Due to the importance of your confidentiality and the importance of minimizing dual relationships, we do not accept personal friend or contact requests from current or former clients on any social networking site (Facebook, LinkedIn, Pinterest, Instagram, etc). We believe that adding clients as friends or contacts on these sites can compromise your confidentiality and our respective privacy. It may also blur the boundaries of our therapeutic relationship. You take responsibility for your own confidentiality regarding any interaction you have with Beingg, LLC social media accounts.
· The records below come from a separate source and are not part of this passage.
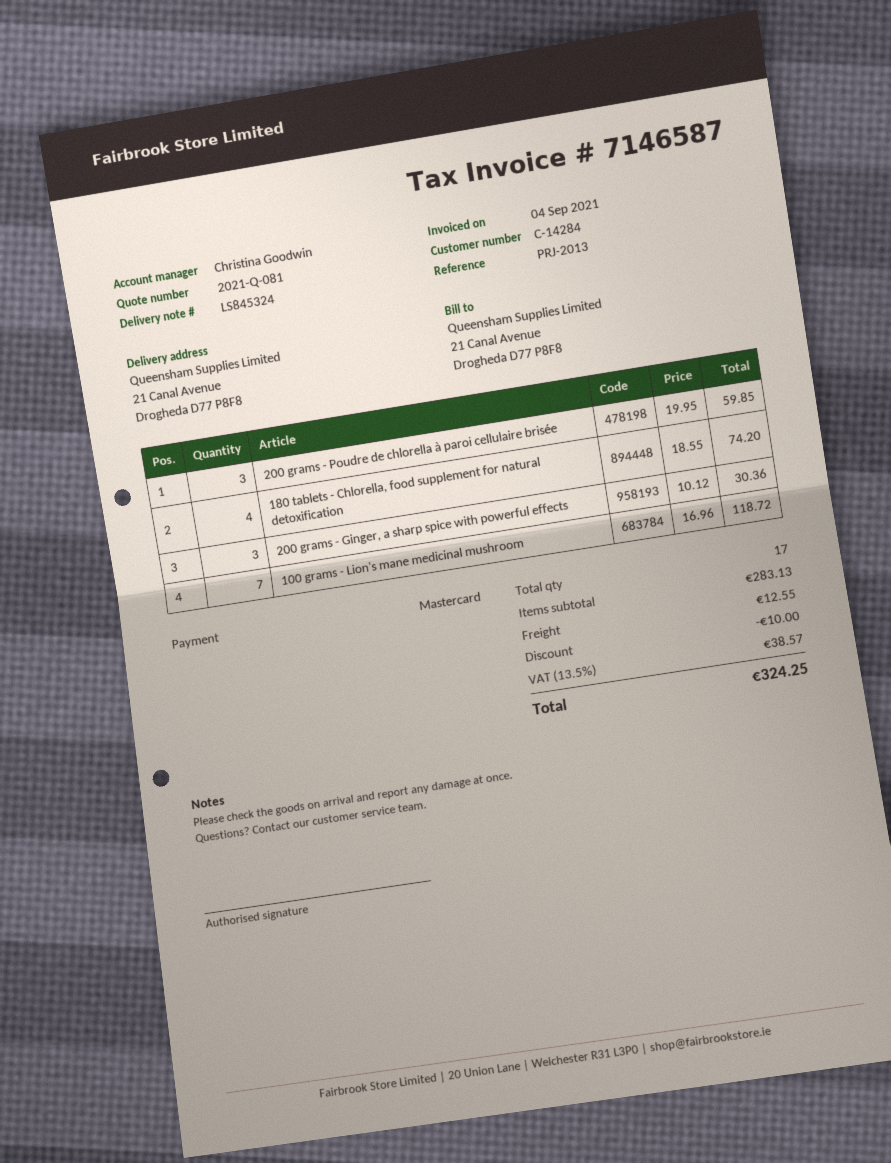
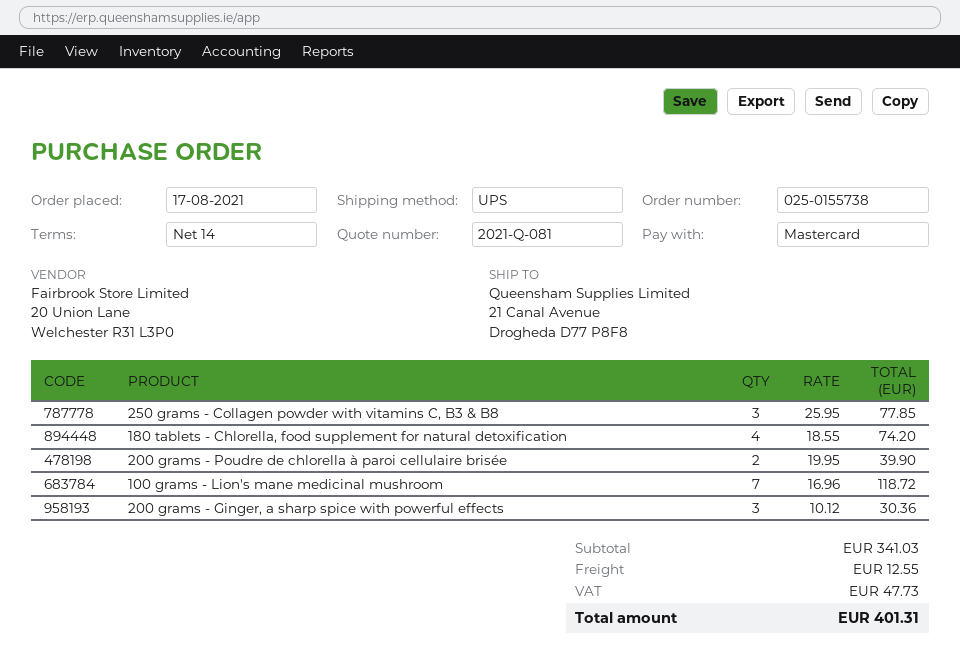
200 grams - Poudre de chlorella à paroi cellulaire brisée: 3 x 19.95 = 59.85 -> 2 x 19.95 = 39.90
250 grams - Collagen powder with vitamins C, B3 & B8: none -> 3 x 25.95 = 77.85
subtotal: 283.13 -> 341.03
discount: 10.00 -> none
tax: 38.57 -> 47.73
total: 324.25 -> 401.31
If you have questions about this, please bring them up when we meet, and we can talk more about it.
Digital Communication
Communication with your therapist or the Beingg client support specialist through use of text messaging is not recommended due to the insecure nature of these forms of communication. Beingg utilizes the HIPAA-compliant Google Workspace platform that offers more secure communication between you and your therapist. When contacting your therapist we ask that you please utilize their [therapistname]@goodhumanwork.com email address. The internet, however, does not provide a totally secure method of communication and the computer that you are accessing the internet with may weaken the security measures in place. To keep your information most secure, please only utilize e-mail for scheduling or cancelling appointments and refrain from including case-specific information (including identifying personal information).